+++ RECORDED DATA +++
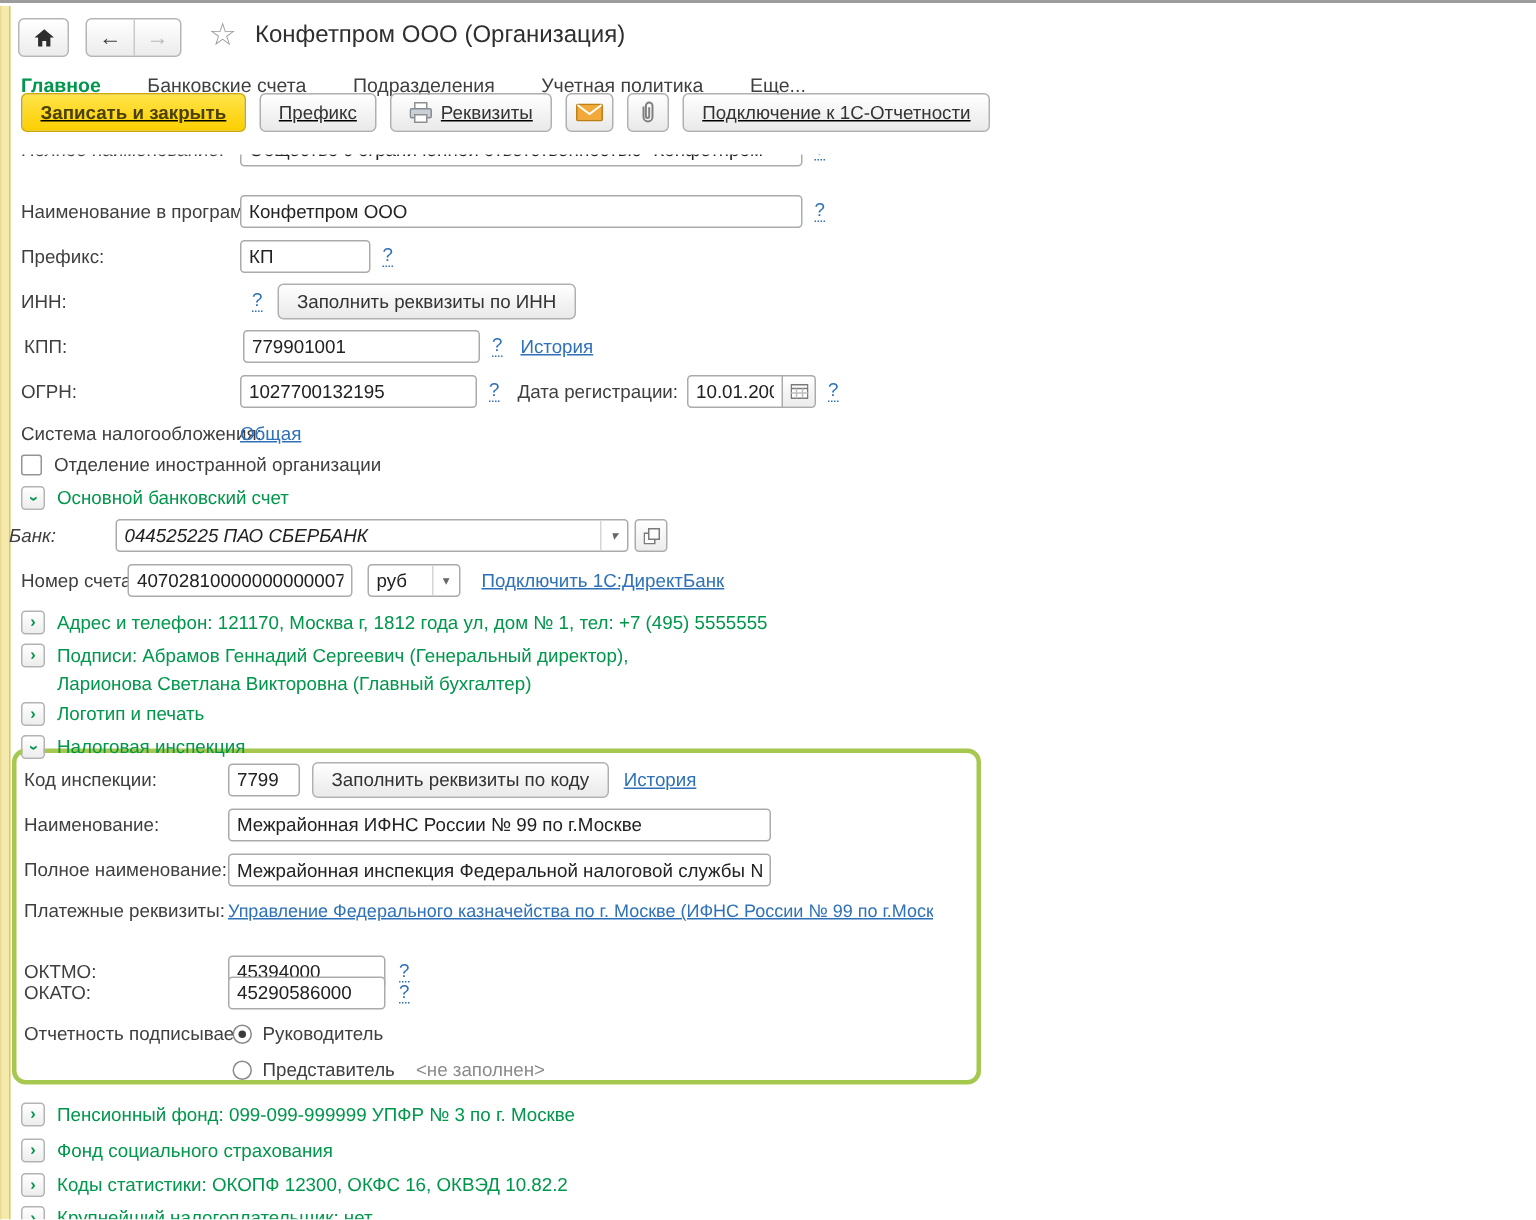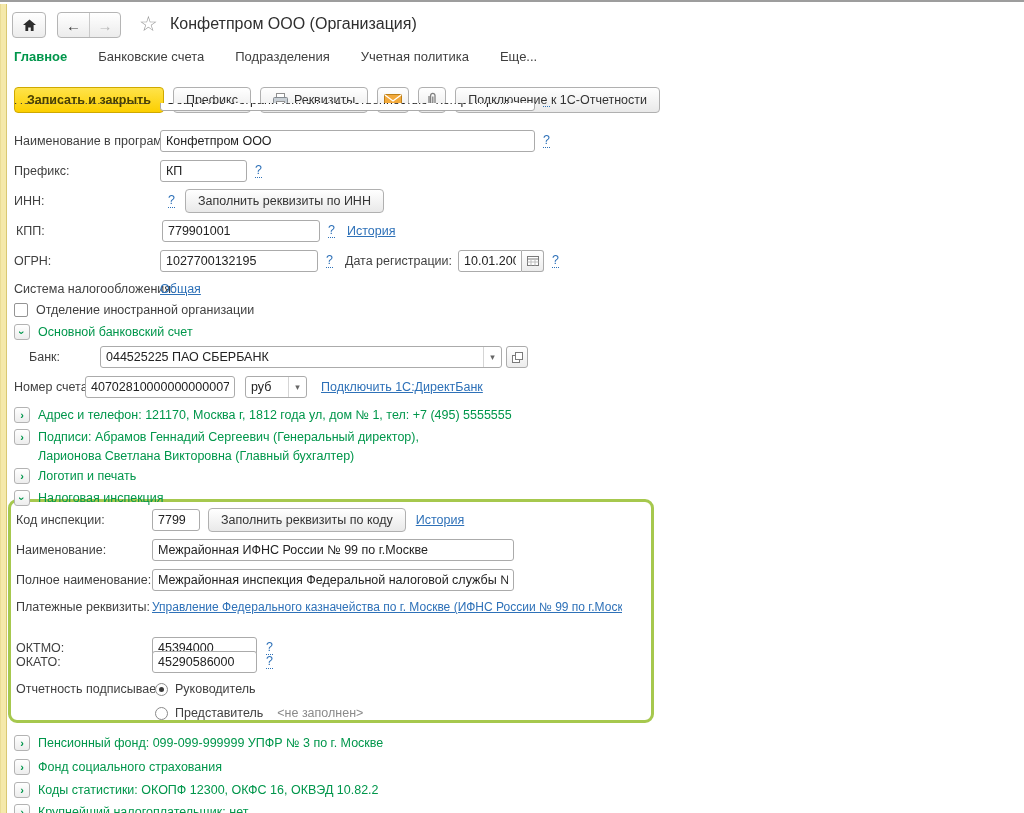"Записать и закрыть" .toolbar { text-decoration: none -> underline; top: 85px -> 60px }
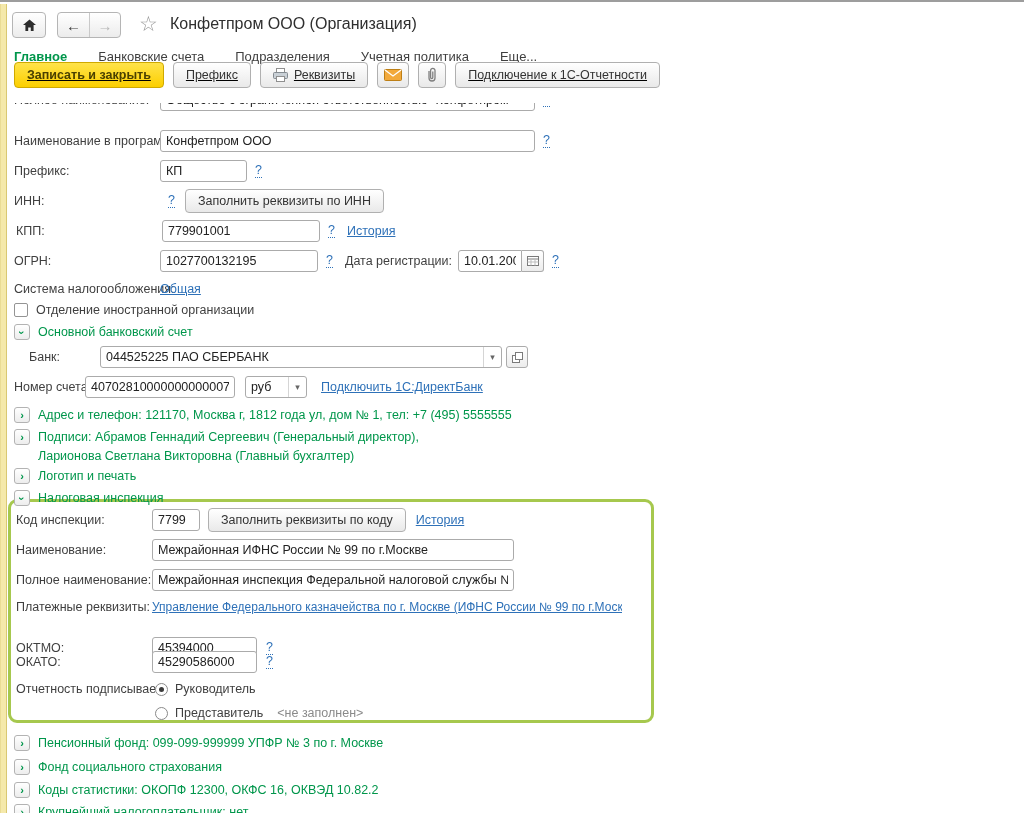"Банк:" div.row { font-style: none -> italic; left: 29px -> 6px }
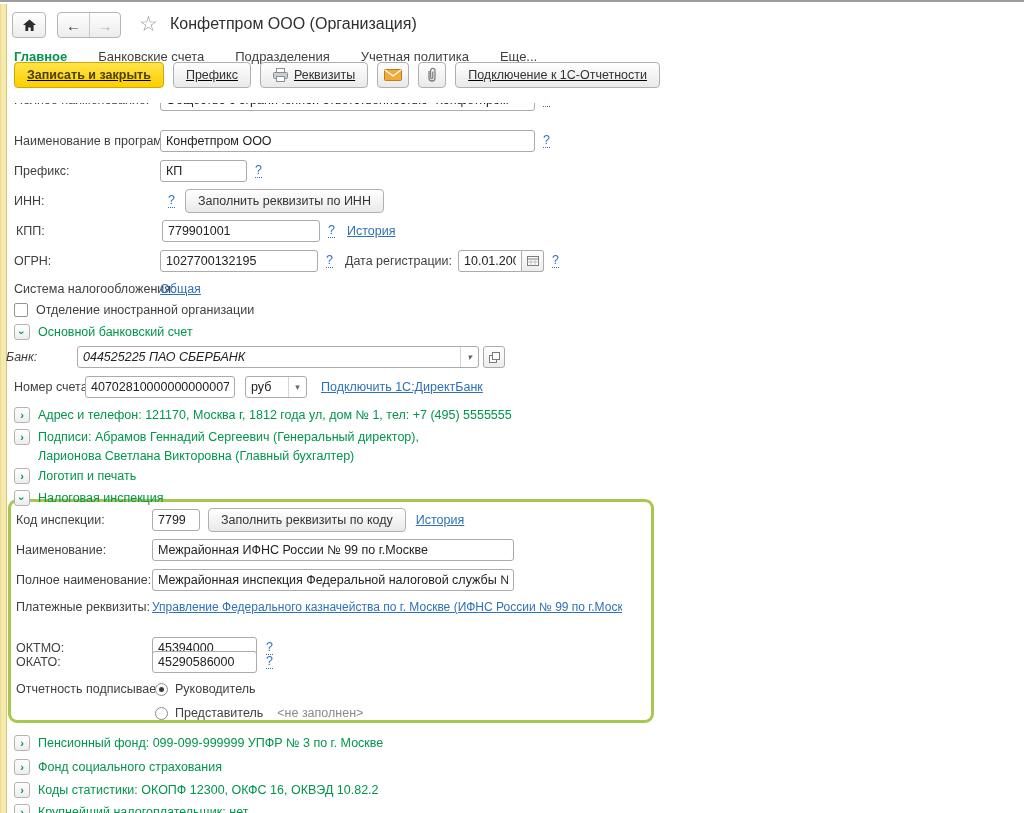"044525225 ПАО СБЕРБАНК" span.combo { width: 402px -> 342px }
+++
+++ RECORDED DATA +++
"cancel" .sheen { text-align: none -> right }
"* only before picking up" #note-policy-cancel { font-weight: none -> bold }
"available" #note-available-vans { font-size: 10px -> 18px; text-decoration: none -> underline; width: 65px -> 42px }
+++
» WORK INSTRUCTION: Gather each line of the records holding the string "cancel".

» YOUR SOLUTION:
"cancel" .sheen { text-align: none -> right }
"* only before picking up" #note-policy-cancel { font-weight: none -> bold }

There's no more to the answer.